──────── MATERIAL FOR THIS EXERCISE ────────

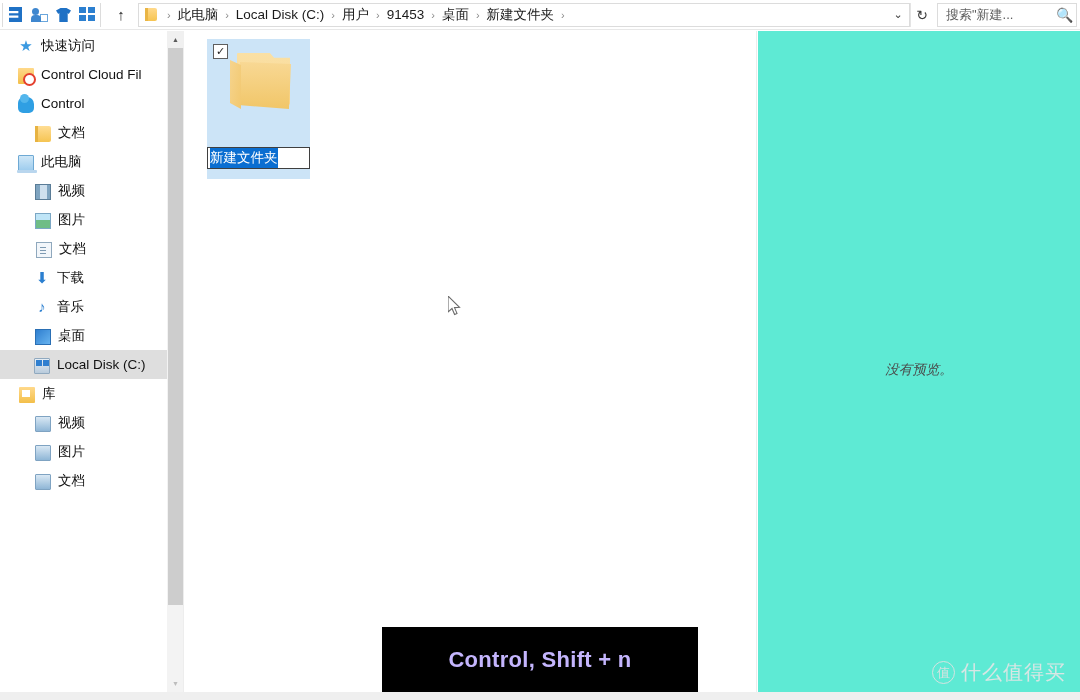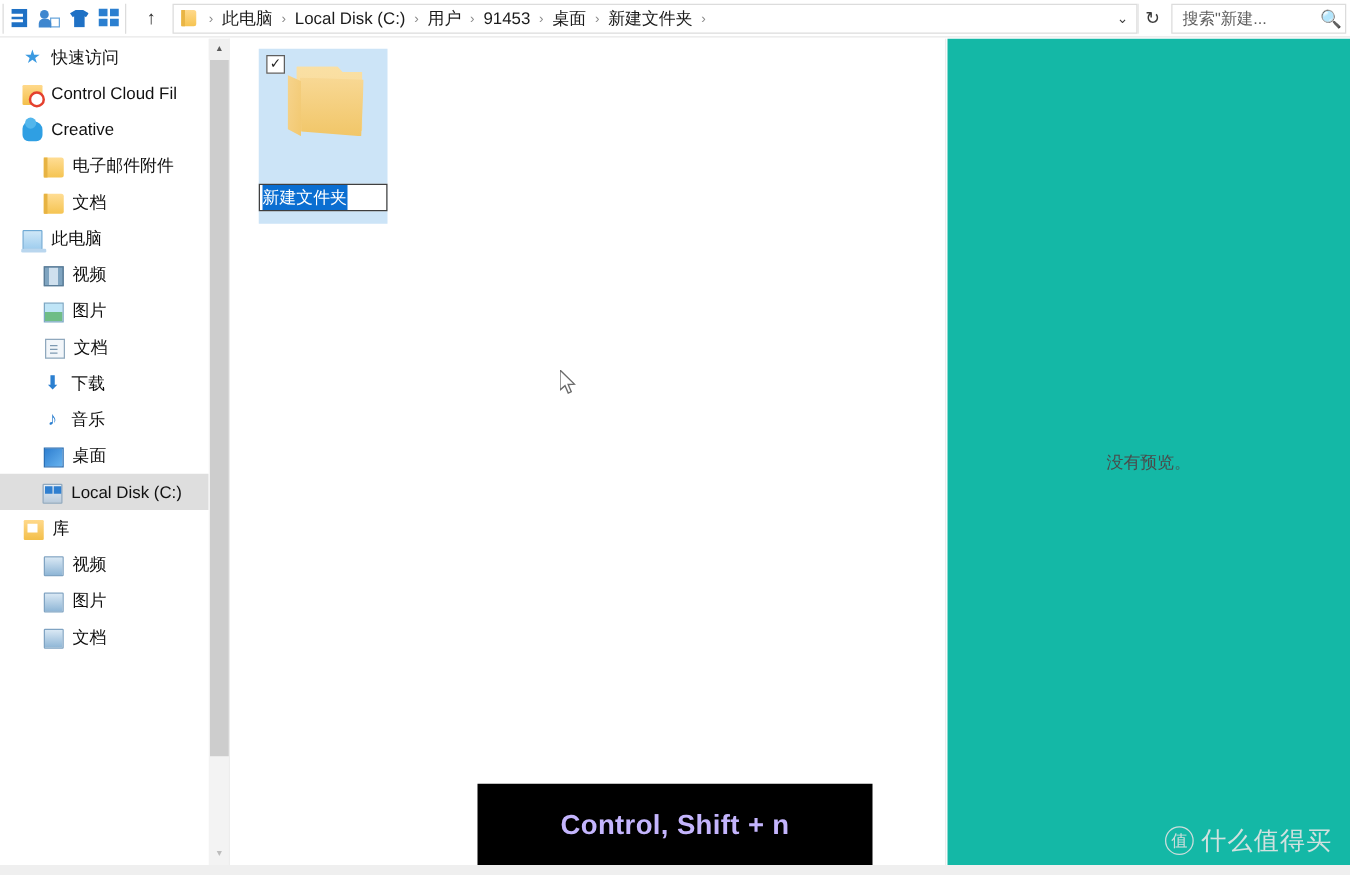--- a/index.html
+++ b/index.html
@@ -527,7 +527,7 @@
 
     <div class="nav-item lvl0">
       <span class="ni-icon i-onedrive"></span>
-      <span class="ni-label">Creative</span>
+      <span class="ni-label">Control</span>
     </div>
 
 

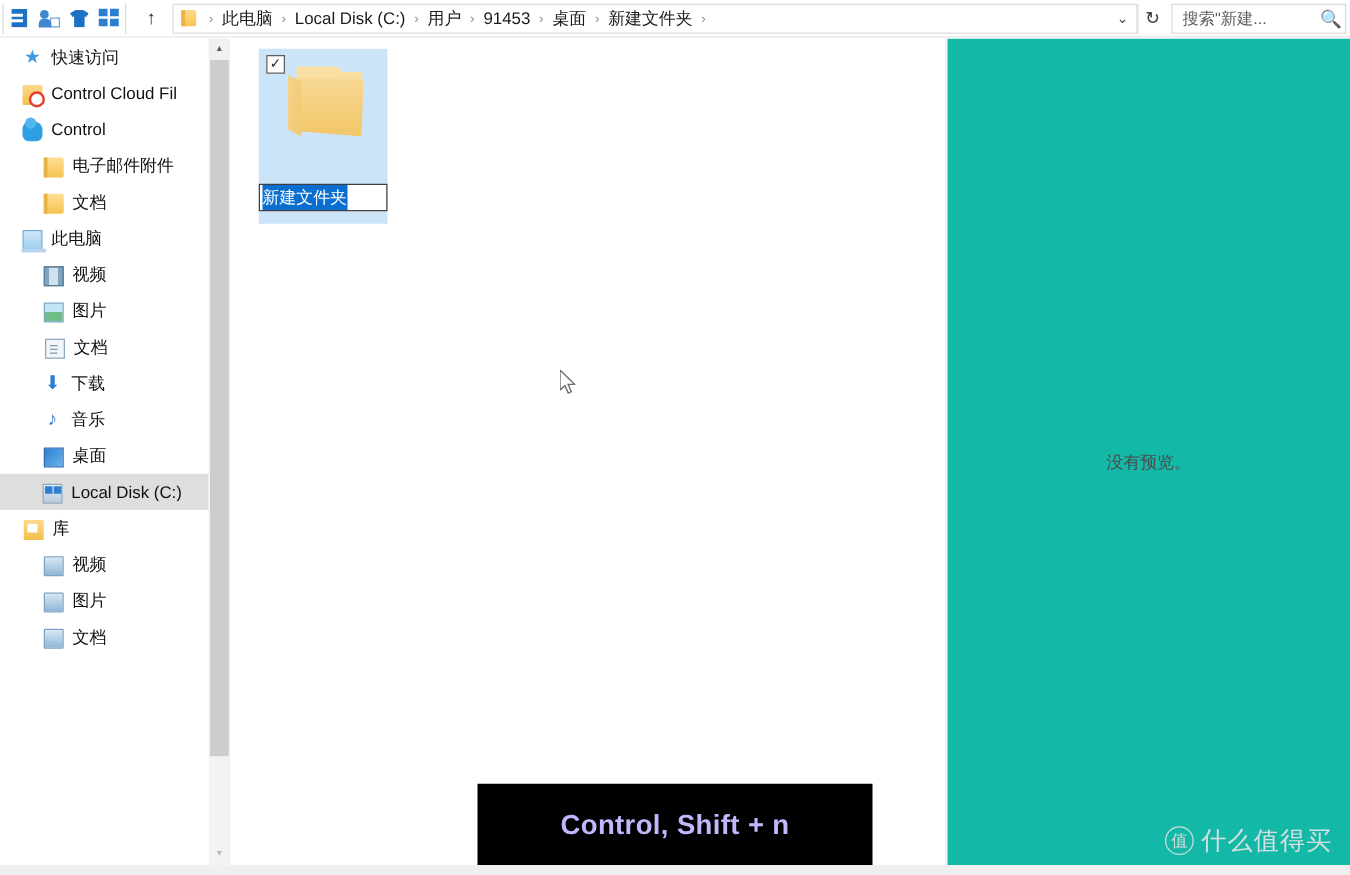--- a/index.html
+++ b/index.html
@@ -531,10 +531,6 @@
     </div>
 
 
-    <div class="nav-item lvl1">
-      <span class="ni-icon i-folder"></span>
-      <span class="ni-label">电子邮件附件</span>
-    </div>
 
     <div class="nav-item lvl1">
       <span class="ni-icon i-folder"></span>

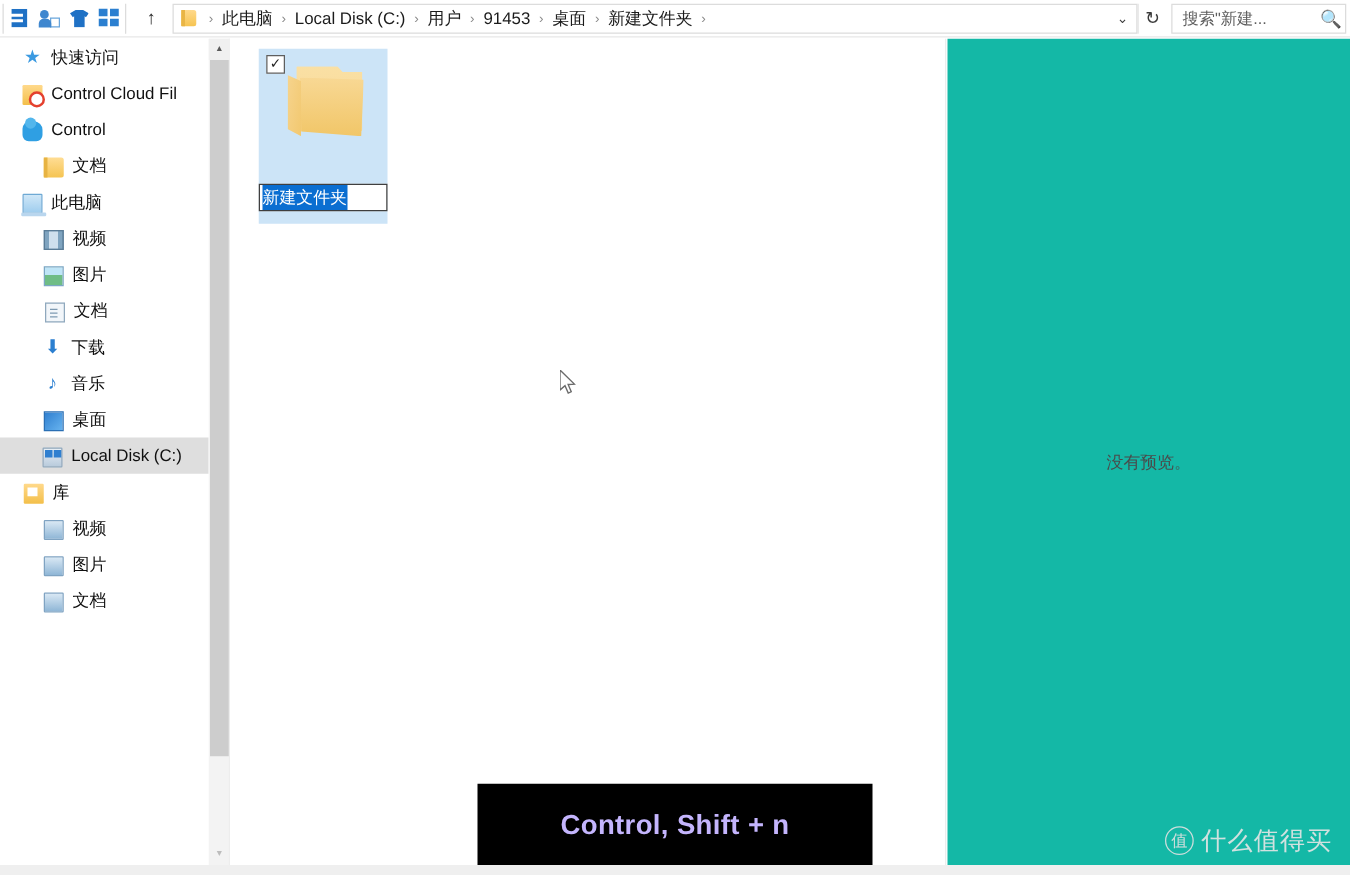--- a/index.html
+++ b/index.html
@@ -403,7 +403,8 @@
     position: absolute;
     left: 758px; top: 31px;
     width: 322px; height: 661px;
-    background: #14b8a6;
+    background: #5eead4;
+    font-style: italic;
   }
   .preview-text {
     position: absolute;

────────

● TO DO:
An exact transcription of all the entries is required, without the pictures.

● ANSWER FOR THE TASK:
--- a/index.html
+++ b/index.html
@@ -527,7 +527,7 @@
 
     <div class="nav-item lvl0">
       <span class="ni-icon i-onedrive"></span>
-      <span class="ni-label">Creative</span>
+      <span class="ni-label">Control</span>
     </div>
 
 

--- a/index.html
+++ b/index.html
@@ -531,10 +531,6 @@
     </div>
 
 
-    <div class="nav-item lvl1">
-      <span class="ni-icon i-folder"></span>
-      <span class="ni-label">电子邮件附件</span>
-    </div>
 
     <div class="nav-item lvl1">
       <span class="ni-icon i-folder"></span>

--- a/index.html
+++ b/index.html
@@ -403,7 +403,8 @@
     position: absolute;
     left: 758px; top: 31px;
     width: 322px; height: 661px;
-    background: #14b8a6;
+    background: #5eead4;
+    font-style: italic;
   }
   .preview-text {
     position: absolute;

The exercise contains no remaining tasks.